Reignc. 2550  BC – 2500  BC
PredecessorLugal-sha-engur
SuccessorAkurgal
Dynasty1st Dynasty of Lagash
FatherGunidu

Ur-Nanshe (Sumerian: 𒌨𒀭𒀏, UR-NANŠE) also Ur-Nina, was the first king of the First Dynasty of Lagash (approx. 2500 BCE) in the Sumerian Early Dynastic Period III. He is known through inscriptions to have commissioned many buildings projects, including canals and temples, in the state of Lagash,[4] and defending Lagash from its rival state Umma.[5] He was probably not from royal lineage, being the son of Gunidu (𒄖𒉌𒁺) who was recorded without an accompanying royal title.[5][6] He was the father of Akurgal, who succeeded him, and grandfather of Eanatum.[6] Eanatum expanded the kingdom of Lagash by defeating Umma as illustrated in the Stele of the Vultures and continue building and renovation of Ur-Nanshe's original buildings.[7]

He ascended after Lugalshaengur (lugal-ša-engur), who was the ensi, or high priest of Lagash, and is only known from the macehead inscription of Mesilim.[8]

Temples[edit]

According to the Perforated Relief of King Ur-Nanshe, temples attributed to Ur-Nanshe include Ningirsu's temple in Girsu, Nanshe's temple in Nina, and Apsubanda.[4] He is known to have originally built the Ibgal of Inanna, because of Eanatum's honorary inscriptions left after temple renovation.[7] The Ibgal of Inanna is located in modern-day al-Hiba (ancient city of Lagash). An oval wall surrounds the main mud brick temple and it is located on the southwest edge of the city. This placement within the city is different because temples were usually centrally positioned in ancient Sumer.[7]

Inscriptions[edit]

Ur-Nanshe has left behind many inscriptions and plates that depict him, his family, and court.[5]

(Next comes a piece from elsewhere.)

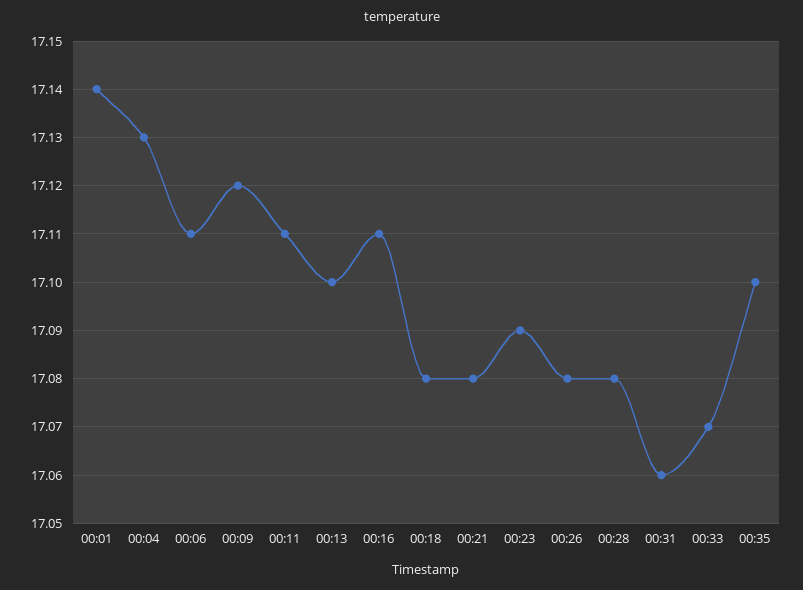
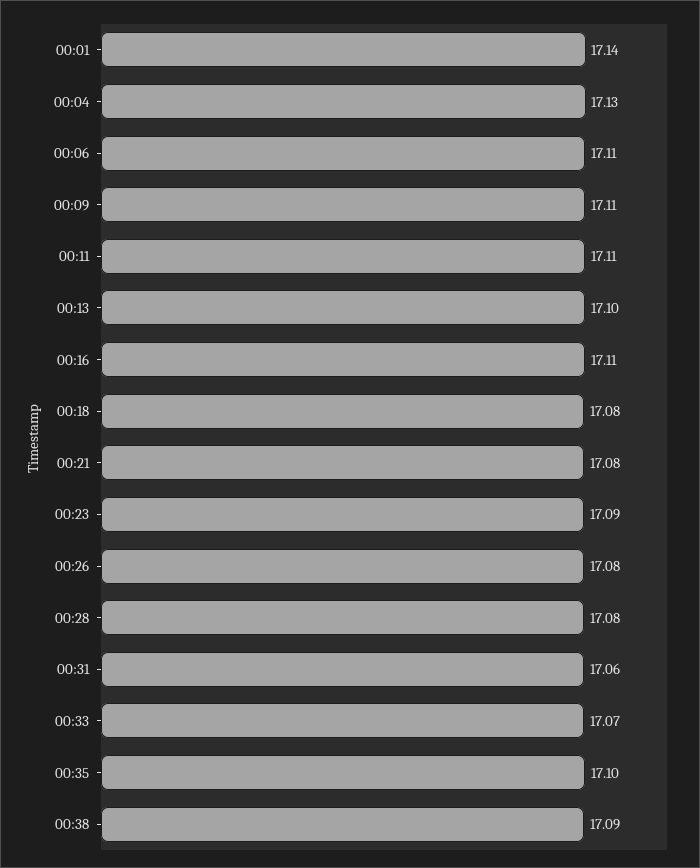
00:09: 17.12 -> 17.11
00:38: none -> 17.09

The Perforated Relief[edit]

Votive relief of Ur-Nanshe, king of Lagash, with his sons and dignitaries. Limestone, Early Dynastic III (2550–2500 BC). Found in Telloh (ancient city of Girsu).[9][10][11] Louvre Museum
Ur-Nanshe was king of Lagash, circa 2550 BC.

The Perforated Relief of King Ur-Nanshe is on display at the Louvre. The king is portrayed as a builder of temples and canals, thus a preserver of order perceived to be bestowed upon them by the gods.[4] It is a perforated limestone slab that was probably part of a wall as a votive decoration and is inscribed in Sumerian:

𒌨𒀭𒀏 / 𒈗 / 𒉢𒁓𒆷 / 𒌉𒄖𒉌𒁺 / 𒌉𒄥𒊬 / 𒂍𒀭𒊩𒌆𒄈𒋢 𒈬𒆕 / 𒍪𒀊𒌉𒁕 𒈬𒆕 / 𒂍𒀭𒀏 𒈬𒆕

Ur-Nanshe / lugal / Lagash / dumu Gunidu / dumu Gurmu/ e2 Ningirsu mu-du3 / abzu-banda3da mu-du3 / e2 Dnanshe mu-du3

“Ur-Nanshe, king of Lagash, son of Gunidu, son of Gurmu, built the temple of Ningirsu, built Apsubanda, built the temple of Nanshe.”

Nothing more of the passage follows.